Author of The Lamp in the Desert , The Hundredth Chance , Greatheart , etc.

1919

BY ETHEL M. DELL

The Way of an Eagle The Knave of Diamonds The Rocks of Valpré The Swindler The Keeper of the Door Bars of Iron Rosa Mundi The Hundredth Chance The Safety Curtain Greatheart The Lamp in the Desert The Tidal Wave The Top of the World The Obstacle Race

ACKNOWLEDGMENT

Three stories in this volume, "The Magic Circle," "The Woman of his Dream," and "The Return Game," were first published in The Red Magazine.

CONTENTS

THE TIDAL WAVE

THE MAGIC CIRCLE

THE LOOKER ON

THE SECOND FIDDLE

THE WOMAN OF HIS DREAM

THE RETURN GAME

THE TIDAL WAVE

CHAPTER I

STILL WATERS

Rufus the Red sat on the edge of his boat with his hands clasped between his knees, staring at nothing. His nets were spread to dry in the sun; the morning's work was done. Most of the other men had lounged into their cottages for the midday meal, but the massive red giant sitting on the shore in the merciless heat of noon did not seem to be thinking of physical needs.

His eyes under their shaggy red brows were fixed with apparent concentration upon his red, hairy legs. Now and then his bare toes gripped the moist sand almost savagely, digging deep furrows; but for the most part he sat in solid contemplation.

There was only one other man within sight along that sunny stretch of sand a small, dark man with a shaggy, speckled beard and quick, twinkling eyes. He was at work upon a tangled length of tarred rope, pulling and twisting with much energy and deftness to straighten out the coil, so that it leaped and writhed in his hands like a living thing.

He whistled over the job cheerily and tunelessly, glancing now and again with a keen, birdlike intelligence towards the motionless figure twenty yards away that sat with bent head broiling in the sun. His task seemed a hopeless one, but he tackled it as if he enjoyed it. His brown hands worked with a will. He was plainly one to make the best of things, and not to be lightly discouraged a man of resolution, as the coxswain of the Spear Point lifeboat needed to be.

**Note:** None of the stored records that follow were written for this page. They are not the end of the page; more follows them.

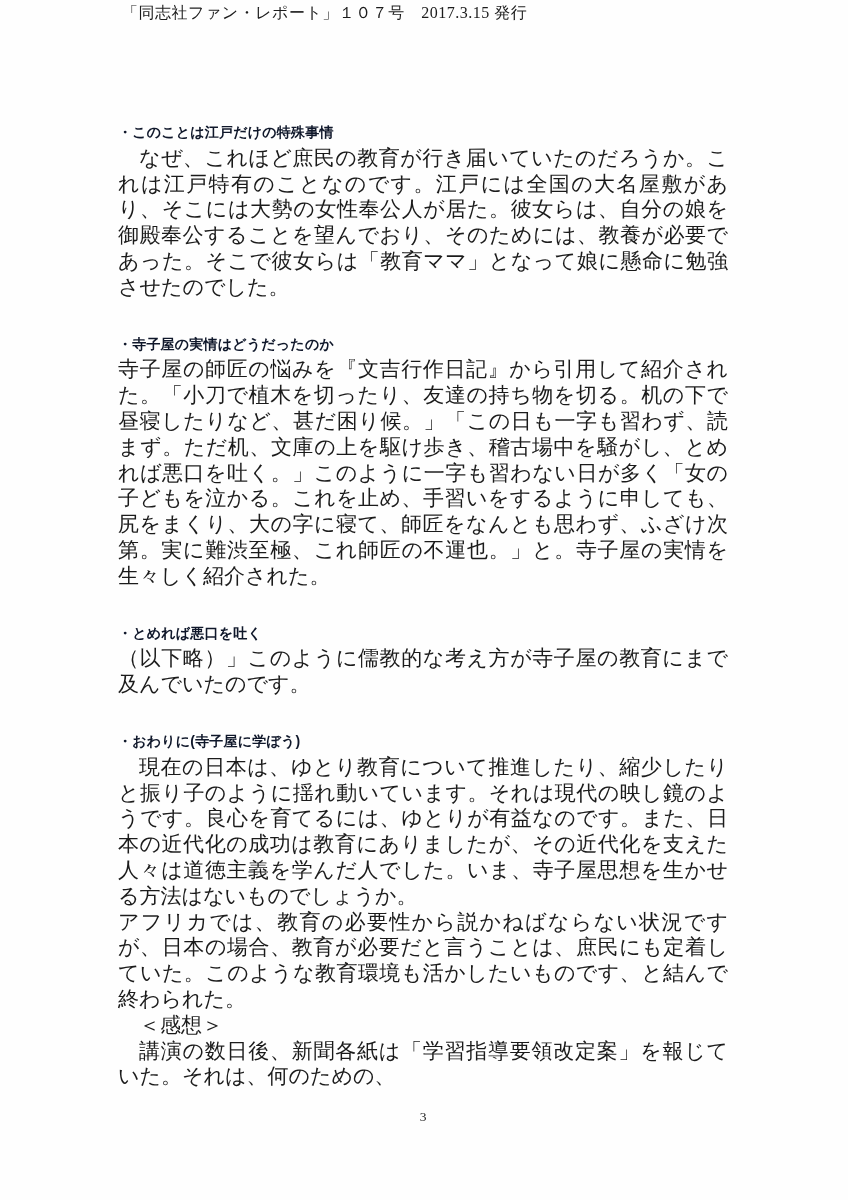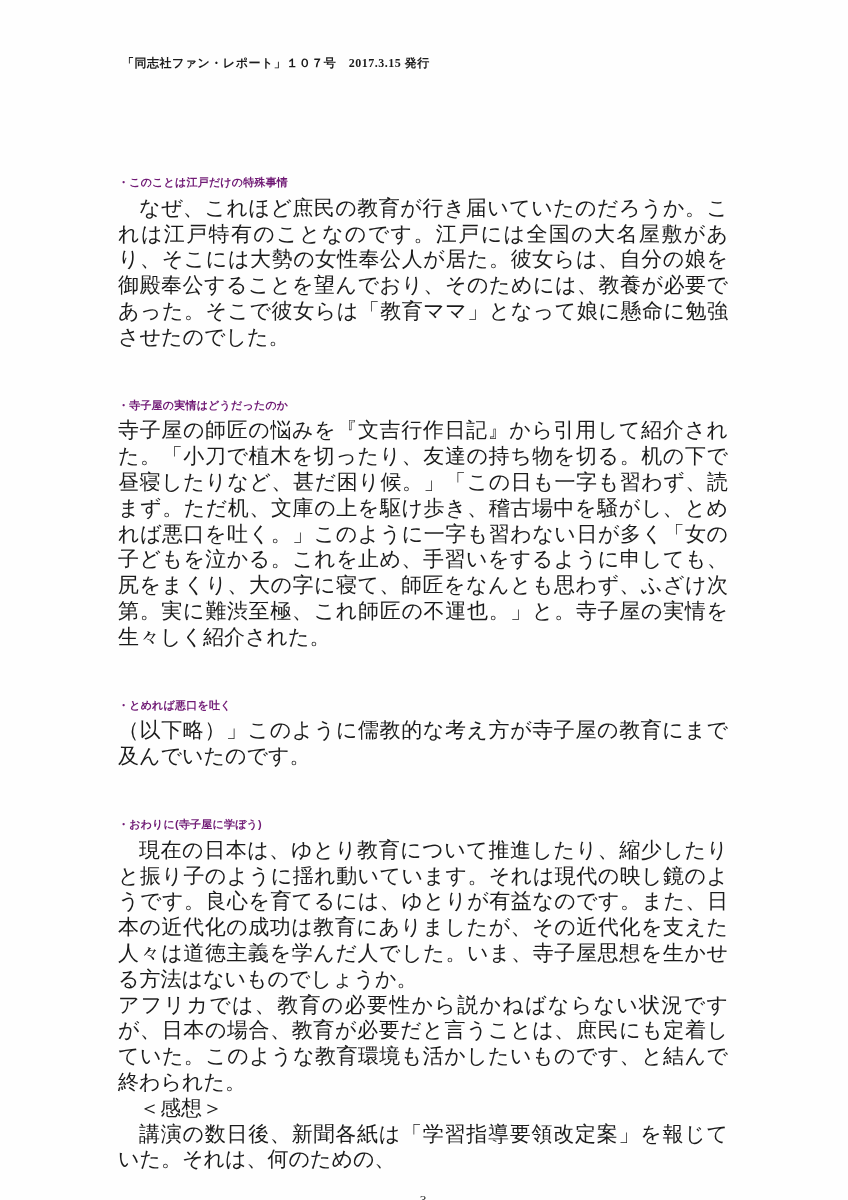"「同志社ファン・レポート」１０７号 2017.3.15 発行" .doc-header { font-size: 12px -> 16px; font-weight: bold -> none; padding-top: 50px -> none }
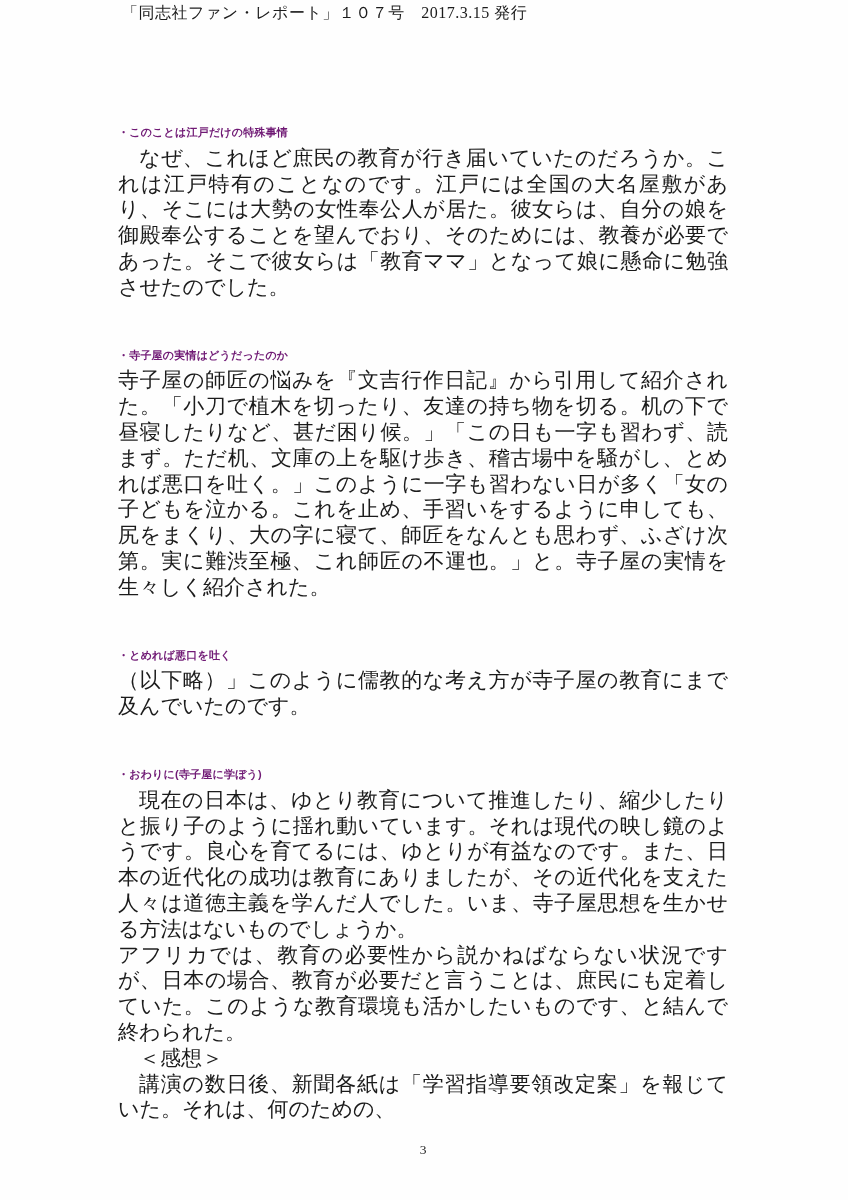"・このことは江戸だけの特殊事情" .sec-h { color: #701a75 -> #0f172a; font-size: 11px -> 14px }
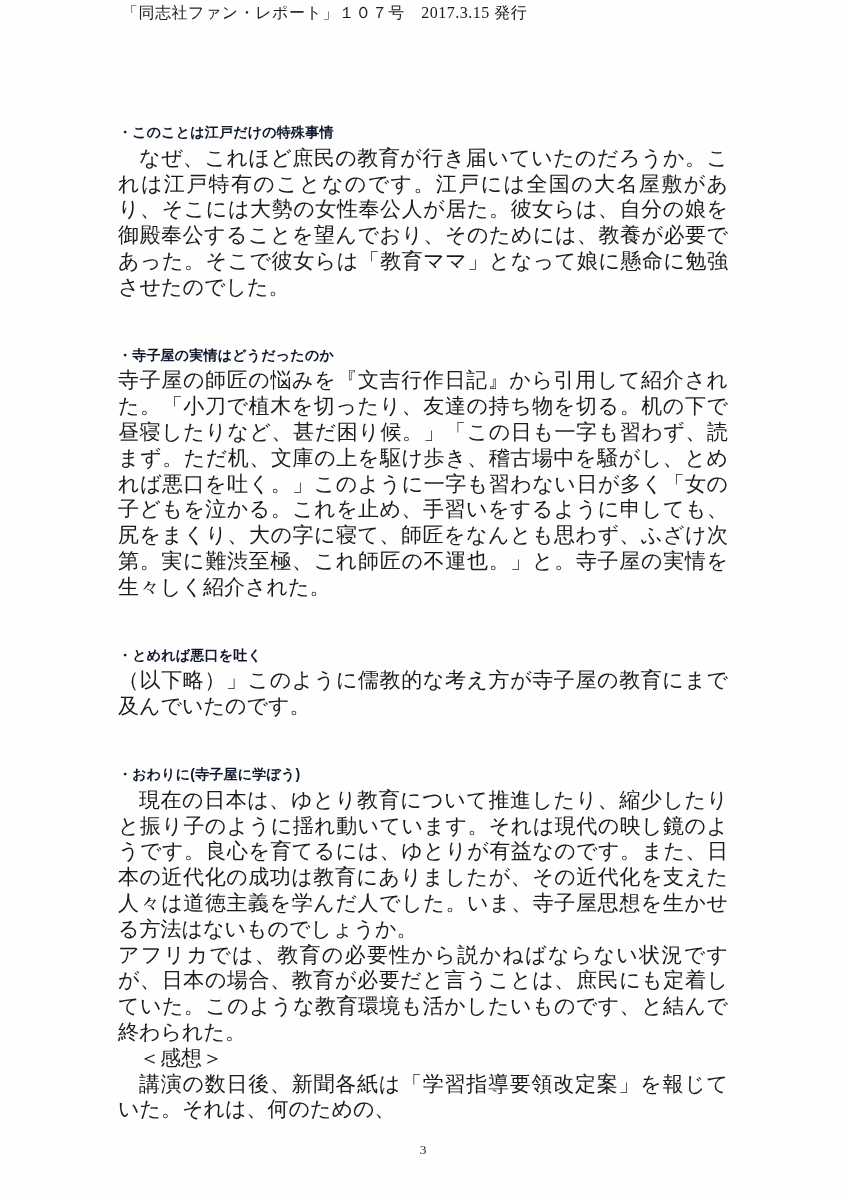"・寺子屋の実情はどうだったのか" .content section + section { margin-top: 42px -> 31px }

After ten minutes of unremitting toil he very suddenly ceased to whistle and sent a brisk hail across the stretch of sand that intervened between himself and the solitary fisherman on the edge of the boat.

"Hi Rufus Rufus ahoy!"

The fiery red head turned in his direction without either alacrity or interest. The fixed eyes came out of their trance like study and took in the blue jerseyed, energetic figure that worked so actively at the knotted hemp. There was something rather wonderful about those eyes. They were of the deep, intense blue of a spirit fed flame the blue of the ocean when a storm broods below the horizon.

He made no verbal answer to the hail; only after a moment or two he got slowly to his feet and began leisurely to cross the sand.

The older man did not watch his progress. His brown, lined face was bent again over his task.

Rufus the Red drew near and paused. "Want anything?"

He spoke from his chest, in a voice like a deep toned bell. His arms hung slack at his sides, but the muscles stood out on them like ropes.

The coxswain of the lifeboat gave his head a brief, upward jerk without looking at him. "That curly topped chap staying at The Ship," he said, "he came messing round after me this morning, wanted to know would I take him out with the nets one day. I told him maybe you would."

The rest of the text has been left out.